Y además, dejándose llevar por las apariencias, que han tenido gran importancia hasta recientemente, opina que el aspecto desaliñado es síntoma de criminalidad. O sea, que participa del dicho: no sólo hay que ser bueno, sino parecerlo. A este respecto esto es lo que dice (§194):
si se encuentra a un hombre campesino o no, que lleve el pelo largo, se le rapará o afeitará, a más de infligirle un castigo corporal y de obligarle a llevarlo al rape, porque el pelo largo es la marca de los criminales y malhechores.
Por otra parte (§182), “debe prohibirse jugar al ajedrez, a las tablas reales, a las damas y a las flechas, por ser juegos de azar, que son pecado y distraen el cumplimiento de los deberes religiosos.” 2.

1 La música debía gustar mucho a los sevillanos. La fama que por ello habían adquirido llegó a proverbial, pues Averroes, en una conversación que éste mantuvo con el magrebí Abu Bakr ben Zuhr, explicaba que «[...] si muere un sabio en Sevilla y se quiere vender sus libros, éstos son llevados a Córdoba para ser vendidos en ella; y si muere un músico en Córdoba y se quiere enajenar sus instrumentos, éstos son llevados a Sevilla.» Esta anécdota está contada en el Kitab Nafh al-Tib de Al-Maqqari y recogida por Sánchez-Albornoz (1946, Tomo I, p. 417).

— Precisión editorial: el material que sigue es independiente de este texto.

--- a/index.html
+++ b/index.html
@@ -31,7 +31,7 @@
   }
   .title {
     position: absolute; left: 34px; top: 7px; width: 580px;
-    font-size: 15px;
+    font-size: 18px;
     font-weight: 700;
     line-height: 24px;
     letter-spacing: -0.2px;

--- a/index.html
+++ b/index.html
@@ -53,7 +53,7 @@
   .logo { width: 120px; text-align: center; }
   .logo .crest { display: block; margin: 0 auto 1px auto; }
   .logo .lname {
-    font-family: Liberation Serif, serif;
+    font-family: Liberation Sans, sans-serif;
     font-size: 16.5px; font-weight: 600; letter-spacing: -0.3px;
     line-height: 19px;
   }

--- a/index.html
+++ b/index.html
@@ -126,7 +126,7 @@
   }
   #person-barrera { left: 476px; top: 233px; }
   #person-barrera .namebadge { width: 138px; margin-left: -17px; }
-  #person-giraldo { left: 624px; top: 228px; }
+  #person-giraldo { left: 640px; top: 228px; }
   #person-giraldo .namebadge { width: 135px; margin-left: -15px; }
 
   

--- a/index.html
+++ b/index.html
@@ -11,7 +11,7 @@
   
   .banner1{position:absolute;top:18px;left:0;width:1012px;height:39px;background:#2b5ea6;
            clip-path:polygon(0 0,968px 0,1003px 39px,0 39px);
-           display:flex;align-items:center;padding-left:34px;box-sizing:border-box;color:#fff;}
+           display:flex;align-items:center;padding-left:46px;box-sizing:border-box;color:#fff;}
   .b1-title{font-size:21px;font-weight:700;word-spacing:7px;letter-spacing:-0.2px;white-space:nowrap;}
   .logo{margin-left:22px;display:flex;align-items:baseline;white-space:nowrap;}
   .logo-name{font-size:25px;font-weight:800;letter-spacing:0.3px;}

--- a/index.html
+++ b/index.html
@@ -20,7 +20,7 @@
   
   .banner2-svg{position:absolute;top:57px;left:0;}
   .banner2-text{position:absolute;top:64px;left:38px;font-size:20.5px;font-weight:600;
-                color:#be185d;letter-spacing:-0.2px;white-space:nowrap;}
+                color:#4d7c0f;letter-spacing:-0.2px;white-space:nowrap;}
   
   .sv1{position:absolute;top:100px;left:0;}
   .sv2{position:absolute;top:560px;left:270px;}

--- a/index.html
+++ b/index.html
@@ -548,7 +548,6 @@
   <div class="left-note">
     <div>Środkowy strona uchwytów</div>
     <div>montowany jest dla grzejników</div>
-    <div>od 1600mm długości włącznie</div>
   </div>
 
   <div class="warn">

Ibn Jaldún (Muqaddimah, Lib. V, Cap. XXXII, p. 756) atribuye la difusión de la música en la España islamita a Ziryab (Alí Ibn Nafí, nacido en Bagdad, pero de origen persa) durante el reinado de Abderramán II. Luego se transmitió a lo largo de sucesivas generaciones hasta el periodo de las taifas, en el que Sevilla recibió “una gran oleada de la propia herencia [musical], y, tras la declinación de esta ciudad, trascendió algo de ella a Ifrikiya y el Magreb”.

2 En esto de los juegos de azar, Ibn Abdún sigue fielmente a Mahoma, ya que éste los puso al mismo nivel que el consumo de vino y los condenó en el Corán. Así se dice en la azora 2, aleya 216:
  Te preguntas sobre el vino y el juego de maysir. Responde: «En ambas cosas hay gran pecado y utilidad para los hombres, pero su pecado es mayor que su utilidad.»
Y en la azora 5, aleyas 92 y 93 reza lo siguiente:
  ¡Oh, los que creéis! Ciertamente, el vino, el juego de maysir, los ídolos y las flechas son abominaciones procedentes de la actividad de Satanás. ¡Evítala! Tal vez seáis los bienaventurados. Satanás querría suscitar entre vosotros la enemistad y el odio mediante el vino y el juego del maysir y apartaros del recuerdo de Dios, de la plegaria. ¿Dejaréis de seguirle? ¡Obedeced a Dios! ¡Estad en guardia! Si os apartáis, sabed que a nuestro Enviado, Mahoma, le incumbe únicamente la predicación manifiesta.
Pero según Lévi-Provençal (1957, p. 288), esta prohibición coránica, “jamás se cumplió literalmente más que por excepción, tanto en Oriente como en Occidente”.